I have no idea what activity I picked, but I do remember the faint glimmer of light that doing something, anything, left me feeling ever so slightly better. No, I didn’t feel happy. No, I still couldn’t think straight. No, the future was still black. But something eased just a tiny bit, barely enough to notice. I had made a crucial discovery: when you’re depressed doing anything is better than just sitting around thinking about how bad you feel.

Actually there were two other long-term results: a lifelong love of browsing bookshops (which fortunately my wife shares, though it’s cost a lot of money over the years), and a tremendous variety of interests. To focus enough on writing to produce the next book for my agent to try and sell I’ve had to be brutal in sidelining many hobbies.

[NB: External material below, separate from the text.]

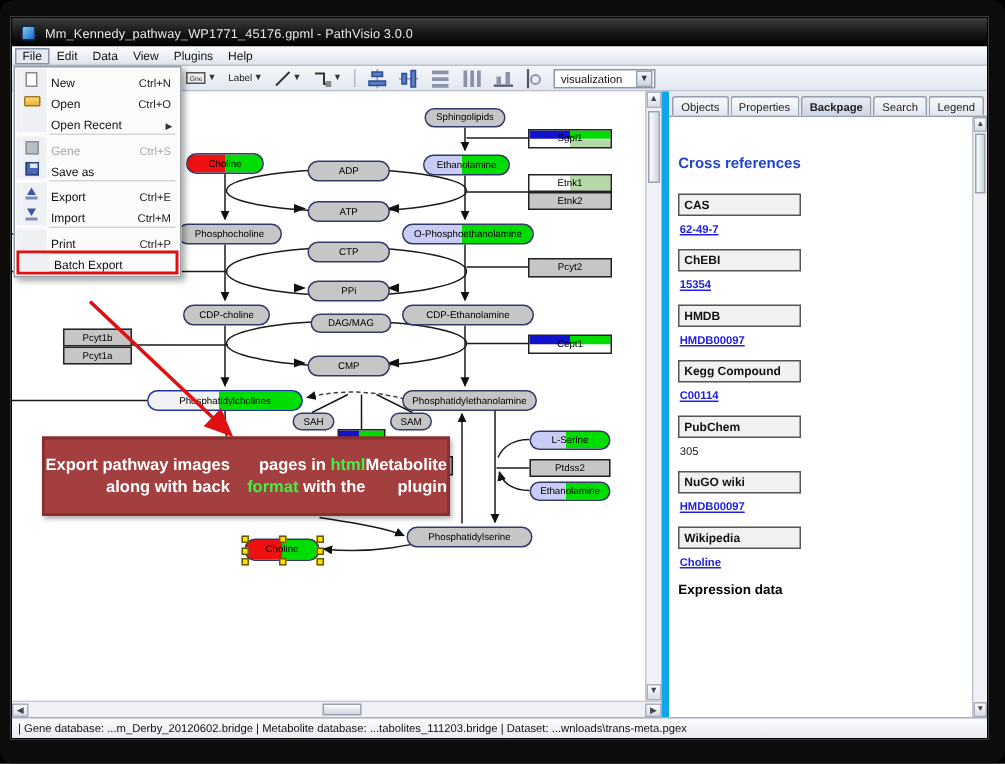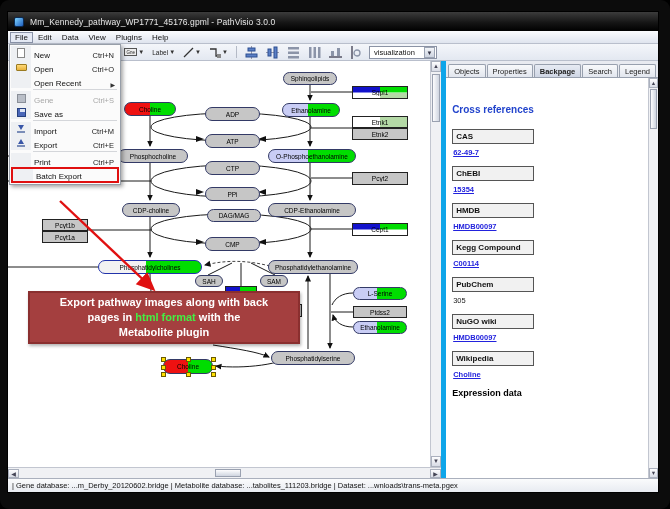"Import" div.fm-item { order: before "Export" -> after "Export" }
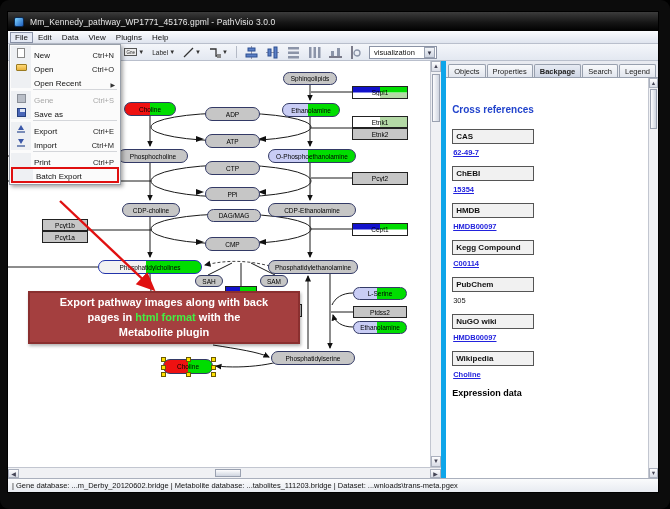"Export pathway images along with" .callout { flex-direction: column -> row }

The doctor cum counsellor I saw in Durham from 1970 through 1972 used a range of techniques. The one I’ve described above would probably now be called solution-focused therapy. It was exactly what I needed at the time, and has benefited me ever since. I’ve sometimes used it with people I’ve tried to help, but rarely as forcefully as it was used on me: once I had a really bad weekend and made an appointment to see this doctor. What was I supposed to do when I realised I was getting worse? Anything but sit around moping. What had I done over the weekend? Sat around moping. There’s your answer so next weekend have stuff planned and do it no matter how you feel. Just do it. He then warned me that if I ever came back complaining of being worse yet had not followed this strategy then he’d not see me again. Hard words, but spoken forcefully at exactly the right time. The next weekend I had planned in detail, and I stuck with the plan. I didn’t feel okay. But I didn’t feel worse. Success! Often success for a depressive is entering a bad situation and simply not feeling worse than before.

If your counsellor proposes some action on your part then you have only two rational choices: you can give it a go, or you can stop seeing that therapist. And what harm is it going to do trying out their suggestion? After all, it might work. You’ll be sure it won’t, but give it a go. Give it a serious go, and in so far as you can when ill be open minded. Not every suggestion will work, but you can be almost certain that when you first hear of something that can help you’ll try to reject it; that is part of depression.